**To do**
Below is a listing; restate from it, character for character, the lines beginning at the line holding "Alltagskleid model 225898" and ending at the line holding "total: 9475.96 -> 8702.14", both included.

**Extracted entries**
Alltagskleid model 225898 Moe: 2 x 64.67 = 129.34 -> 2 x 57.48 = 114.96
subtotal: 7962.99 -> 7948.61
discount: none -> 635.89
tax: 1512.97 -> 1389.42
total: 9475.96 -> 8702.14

--

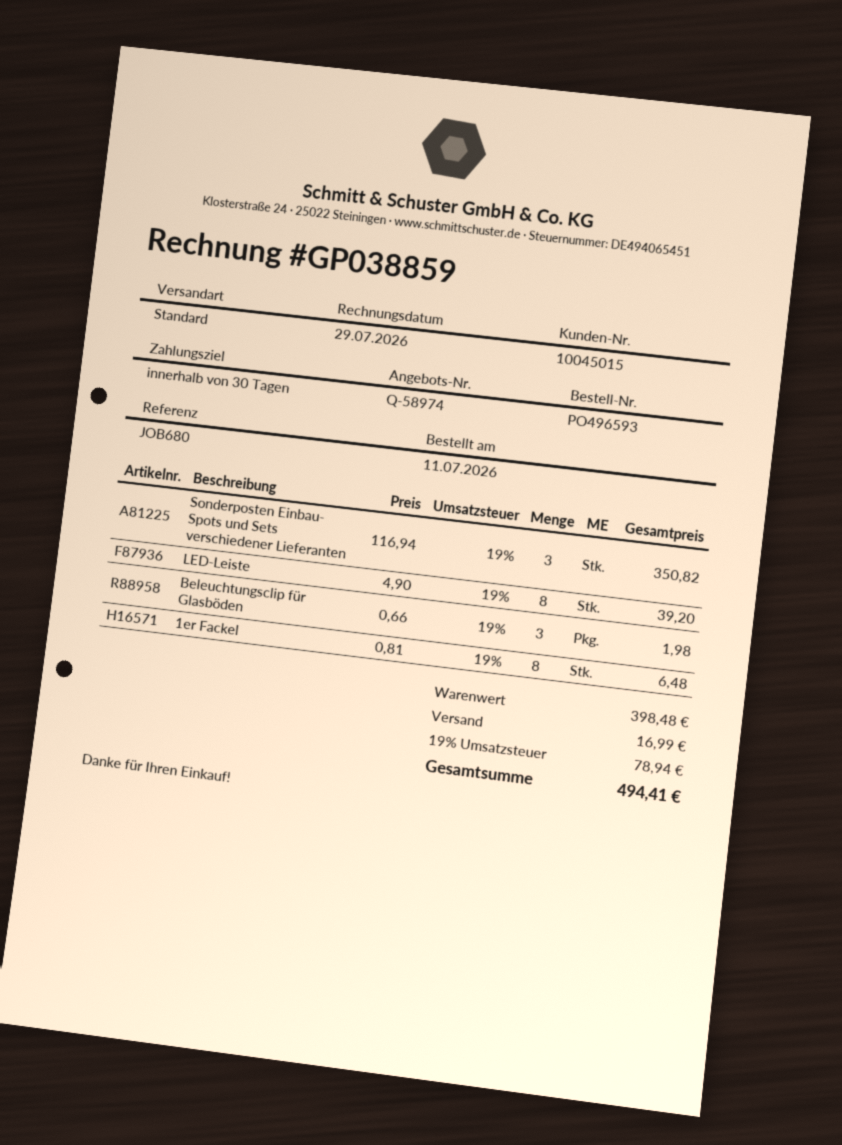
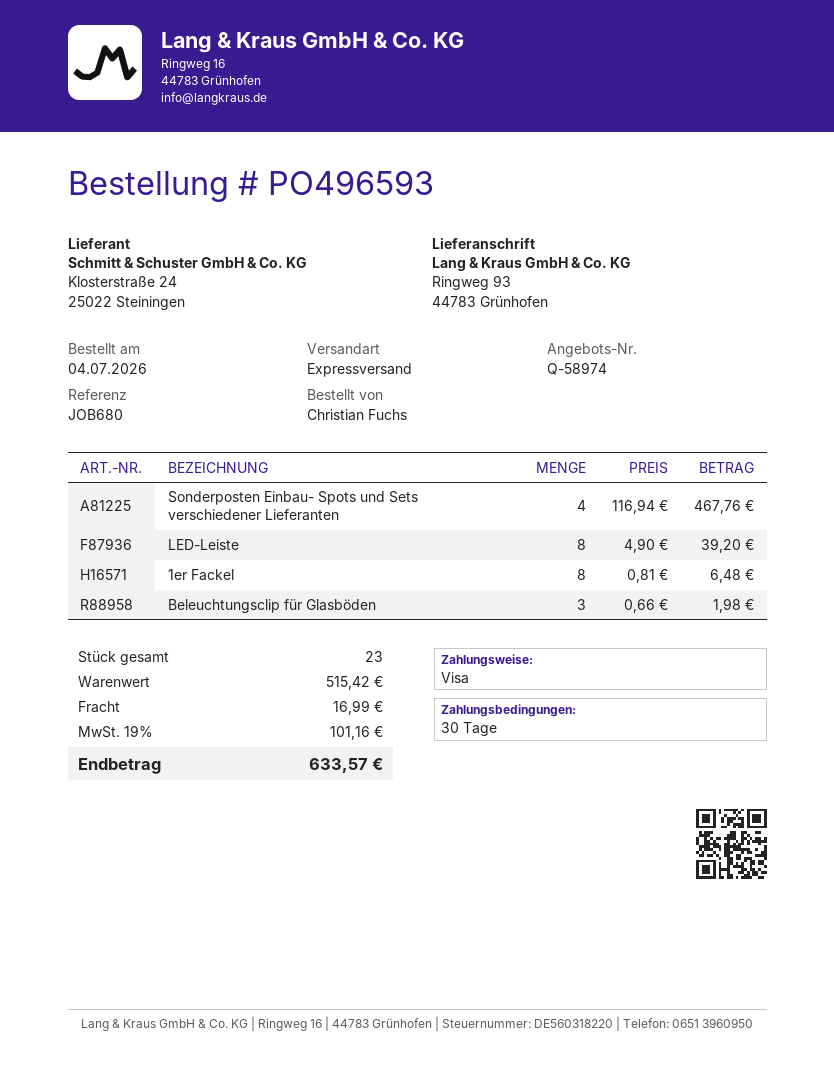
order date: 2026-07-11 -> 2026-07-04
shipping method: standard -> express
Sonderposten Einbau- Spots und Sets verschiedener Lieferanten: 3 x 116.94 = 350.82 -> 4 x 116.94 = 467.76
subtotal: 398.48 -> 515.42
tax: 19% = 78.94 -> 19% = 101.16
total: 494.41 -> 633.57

**Solution to this task**
Alltagskleid model 225898 Moe: 2 x 64.67 = 129.34 -> 2 x 57.48 = 114.96
subtotal: 7962.99 -> 7948.61
discount: none -> 635.89
tax: 1512.97 -> 1389.42
total: 9475.96 -> 8702.14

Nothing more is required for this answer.